MIT Climate Grand Challenges Flagship Project: Bringing computation to the climate challenge

Active Project
MIT Climate Grand Challenges Flagship Project: Bringing computation to the climate challenge

Focus Areas: 

  • Earth Systems
  • Infrastructure & Investment

The development of a digital twin of the Earth that can harness more data than ever before to increase the accuracy of climate models and make them more useful for communities and other stakeholders.

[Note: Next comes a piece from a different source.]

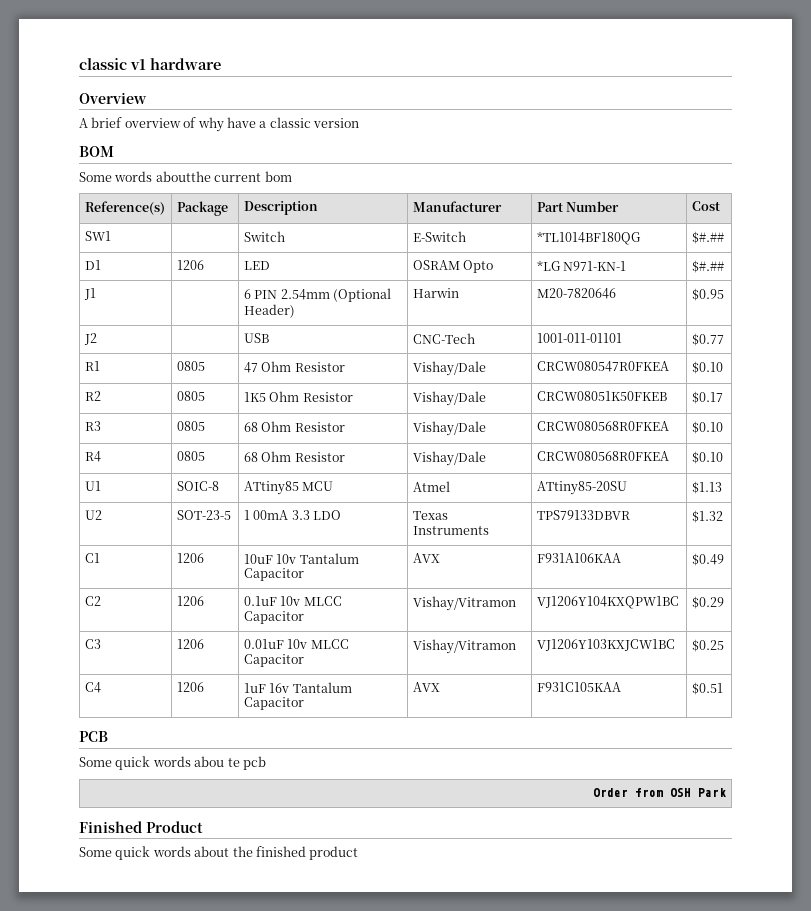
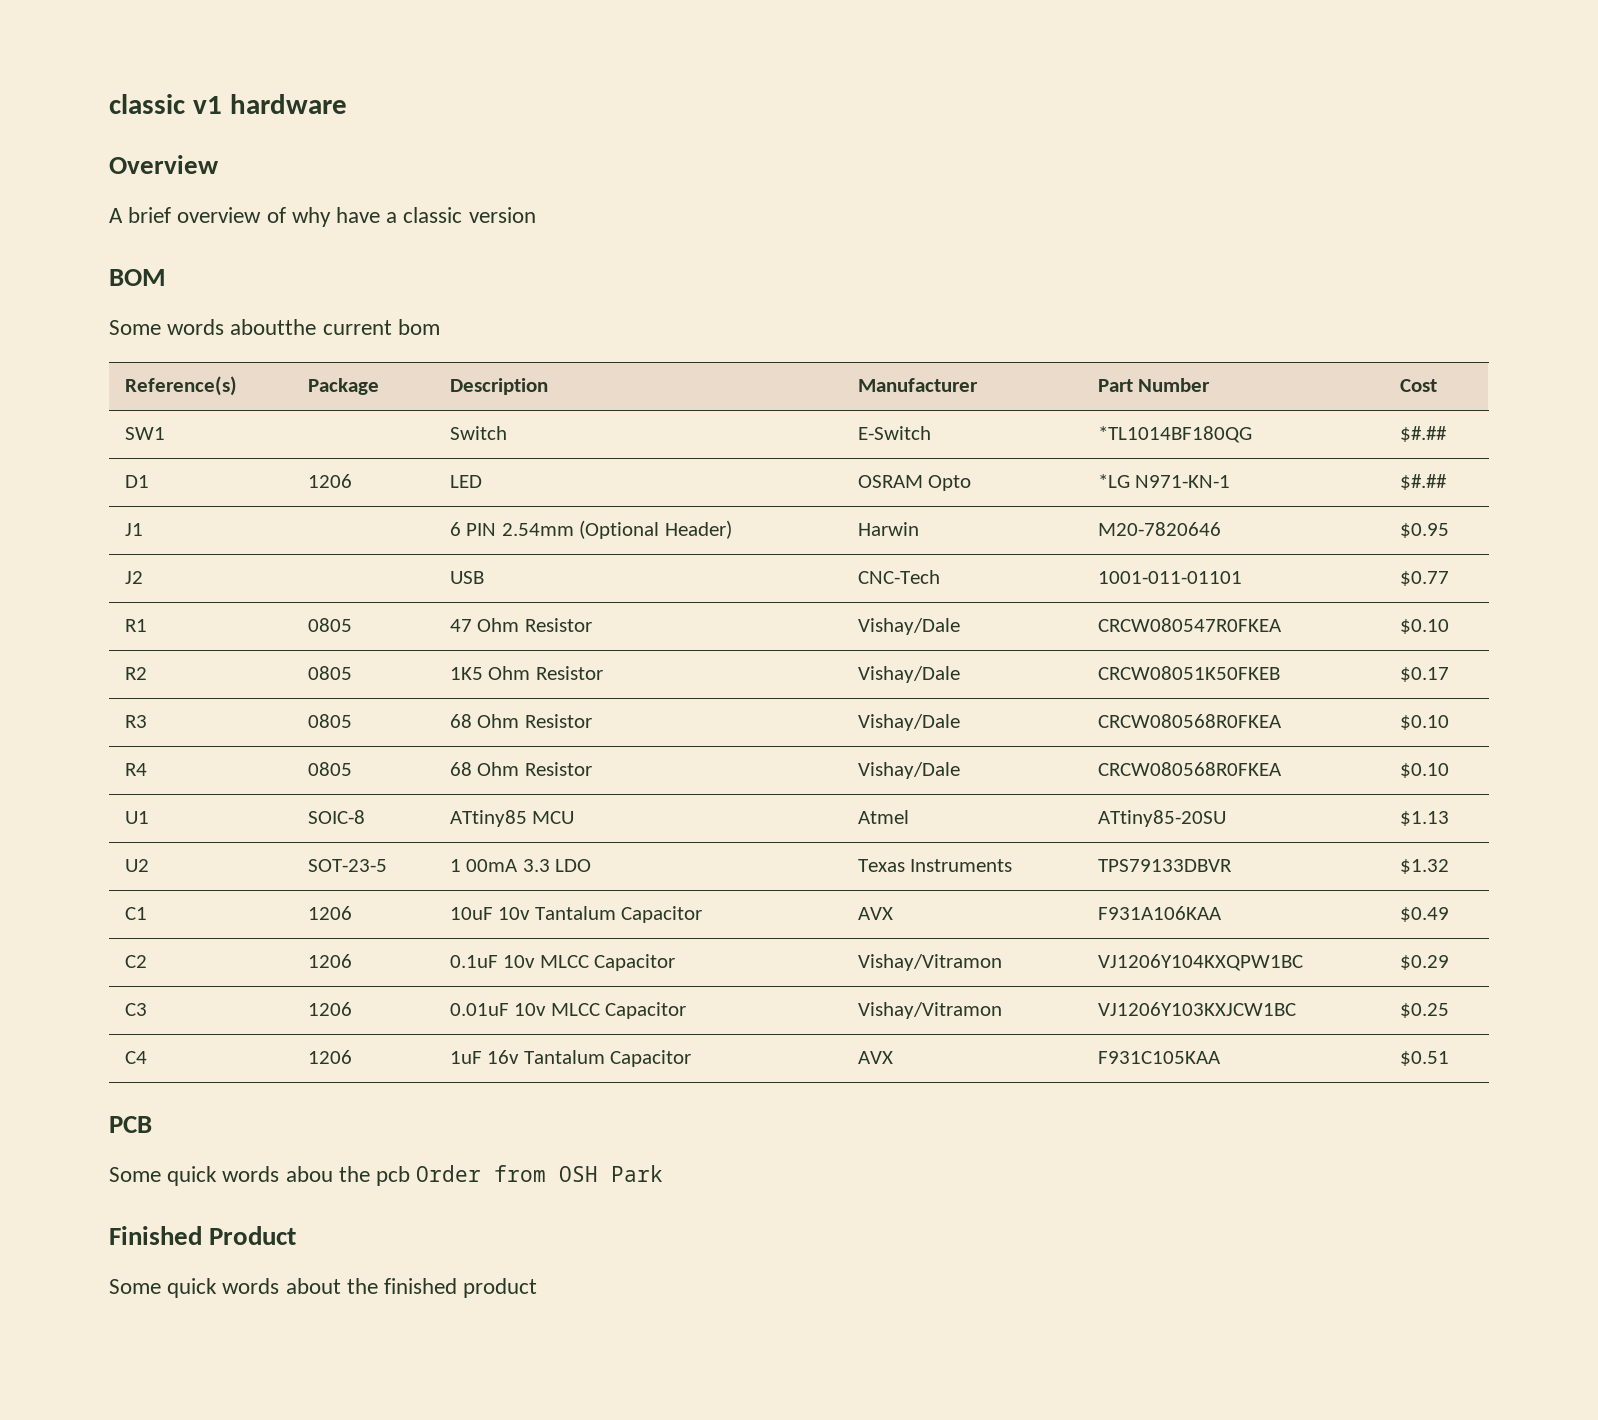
[227,758,240,767] te -> [338,1166,370,1182] the
(266, 763) // -> (411, 1176) none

Anthropogenic climate change will reshape our world, but we lack sufficiently accurate and useful projections of how. The goal of this grand challenge is to provide accurate and actionable scientific information to decision-makers to inform the most effective mitigation and adaptation strategies. We envision a novel platform that leapfrogs existing climate decision support tools by leveraging advances in computational and data sciences to improve the accuracy of climate models, quantify their uncertainty, and addresses the trade-off between performance and computation time with attention to industry and government stakeholder needs. First, we will develop a digital twin of the Earth that harnesses more data than ever before to reduce and quantify uncertainties in climate projections. To serve the needs of stakeholders, we will develop emulators of the digital twin tailored to maintain the highest possible accuracy in predicting specific variables, like droughts, floods, or heat waves, while still being easy and fast to run.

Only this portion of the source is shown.